Sono in aumento aggressività e violenza a tutte le età e Novara spiega: “Si tratta principalmente di un problema educativo, anche se non solo. Tanta parte sta lì, nei meandri della formazione dei bambini e delle bambine, dei ragazzi e delle ragazze. Ed è anzitutto un problema di padre”. Indipendentemente dalla configurazione familiare (da quella ricomposta a quella omogenitoriale) nell’educazione occorre usare codici differenti (non di-versi) per educare alle e le differenze, come si legge pure tra le righe dell’art. 29 della Convenzione Internazionale sui Diritti dell’Infanzia. Per questo è fondamentale e improcrastinabile educare il padre e educare al padre.

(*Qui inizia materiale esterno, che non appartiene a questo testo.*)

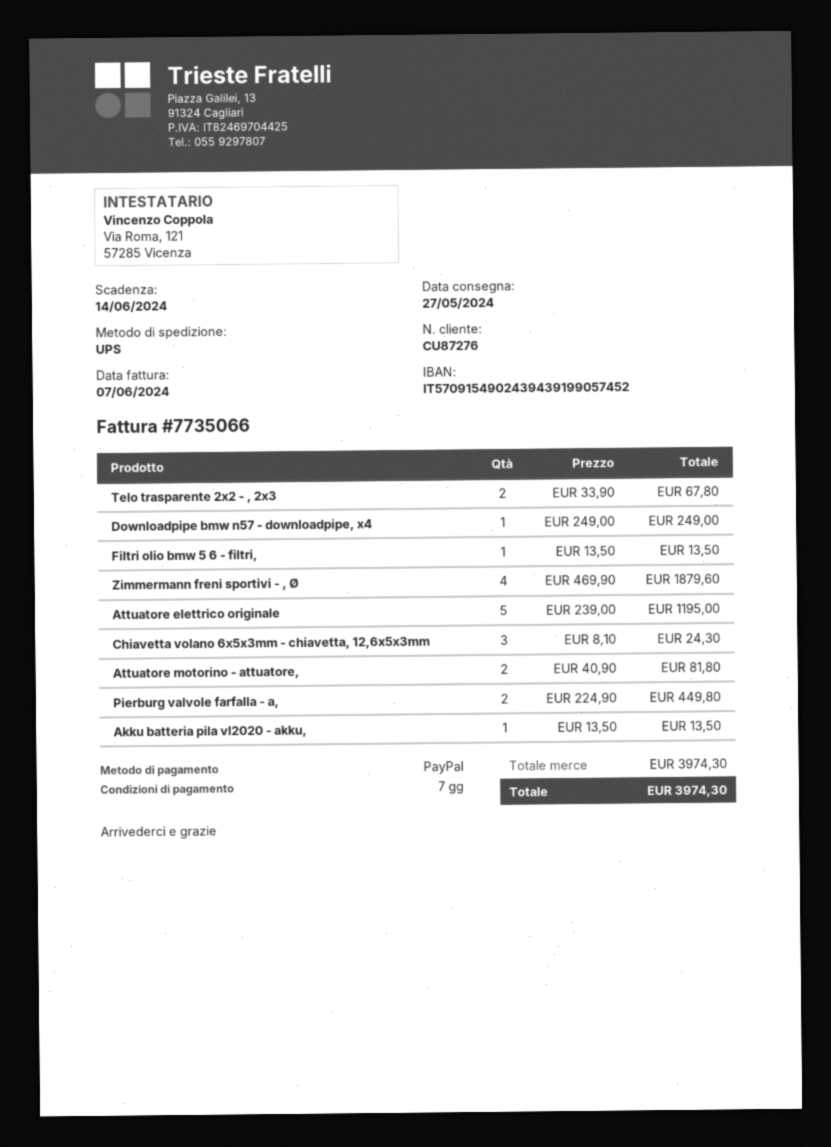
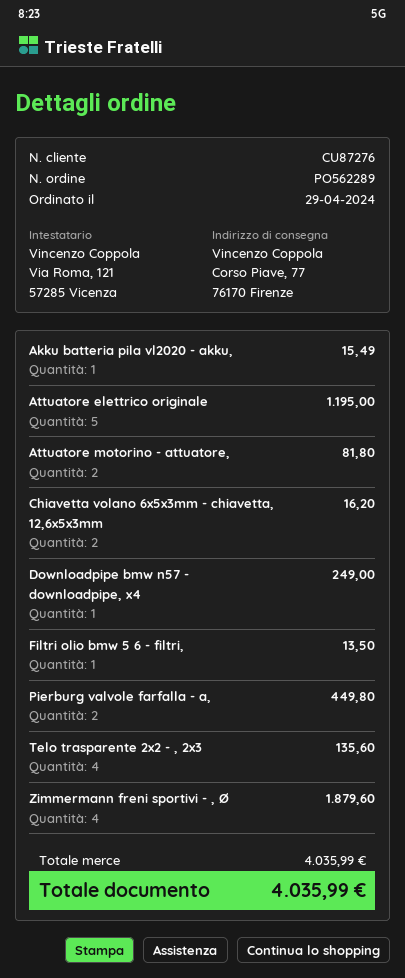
Telo trasparente 2x2 - , 2x3: 2 for 67.80 -> 4 for 135.60
Chiavetta volano 6x5x3mm - chiavetta, 12,6x5x3mm: 3 for 24.30 -> 2 for 16.20
Akku batteria pila vl2020 - akku,: 1 for 13.50 -> 1 for 15.49
subtotal: 3974.30 -> 4035.99
total: 3974.30 -> 4035.99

Alla voce di Daniele Novara si aggiunge quella dello psicologo e psicoterapeuta Osvaldo Poli: “La cultura educativa che non comprende più il modo di amare maschile cresce figli più deboli, più difficili da gestire in famiglia e nelle istituzioni ma soprattutto incapaci di reggere la vita con le sue inevitabili difficoltà” (in “Cuore di papà. Il modo maschile di educare”). Oscurare la figura paterna e la differenza paterna è sottrarre una parte della vita ai figli venendo meno ai compiti educativi e alle responsabilità che si ha nei loro confronti. Indicativo l’art. 29 della Convenzione Internazionale
sui Diritti dell’Infanzia, in particolare la lettera d: “[…] preparare il fanciullo ad assumere le responsabilità della vita in una società libera, in uno spirito di comprensione […]”.

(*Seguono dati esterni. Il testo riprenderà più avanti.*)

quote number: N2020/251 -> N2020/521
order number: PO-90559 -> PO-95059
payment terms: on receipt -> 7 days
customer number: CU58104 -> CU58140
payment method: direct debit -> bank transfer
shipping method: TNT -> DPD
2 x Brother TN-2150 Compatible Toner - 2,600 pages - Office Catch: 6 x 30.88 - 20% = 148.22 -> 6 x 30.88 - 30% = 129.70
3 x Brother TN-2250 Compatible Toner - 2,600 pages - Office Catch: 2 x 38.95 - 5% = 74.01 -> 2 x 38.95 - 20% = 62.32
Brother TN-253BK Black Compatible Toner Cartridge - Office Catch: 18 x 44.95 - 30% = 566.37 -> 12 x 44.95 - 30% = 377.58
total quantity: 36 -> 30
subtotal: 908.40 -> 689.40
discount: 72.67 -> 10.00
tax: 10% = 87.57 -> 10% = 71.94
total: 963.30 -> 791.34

La psicologa Antonella Roppo afferma: “Un padre assente, che non funge da base sicura, o peggio che mette in discussione ogni attività del bambino, genera in lui ansia e insicurezza. Questi tratti emergono molto spesso e permangono in modo disfunzionale anche da adulti. Dietro quelli che chiamiamo sintomi (ansie, attacchi di panico, depressioni, sentore di non farcela), spesso si nasconde un vissuto infantile dove la mancanza costante di una figura genitoriale fondamentale, come quella del padre, ha determinato una carenza importante per la vita dell’adulto, facendo emergere problematiche caratteriali e difficoltà. Anche sul versante dell’autostima vi sono delle conseguenze, proprio perché la personalità di un bambino non è ancora pienamente sviluppata. Infatti, una personalità in costante crescita, che si senta poco accettata da una figura centrale e determinante come quella del padre, potrà avere delle conseguenze importanti sul piano dell’evoluzione caratteriale”. Un padre, anche se fisicamente presente, può essere assente con le sue manchevolezze, con la sua mancata assistenza, con la sua incompetenza genitoriale, con la sua emulazione della figura materna. A parte situazioni particolari come famiglie monogenitoriali, omogenitoriali o altro, i bambini hanno diritto a un padre e a una madre; il padre deve dedicarsi alla paternità e gli si deve chiedere e consentire che faccia il padre.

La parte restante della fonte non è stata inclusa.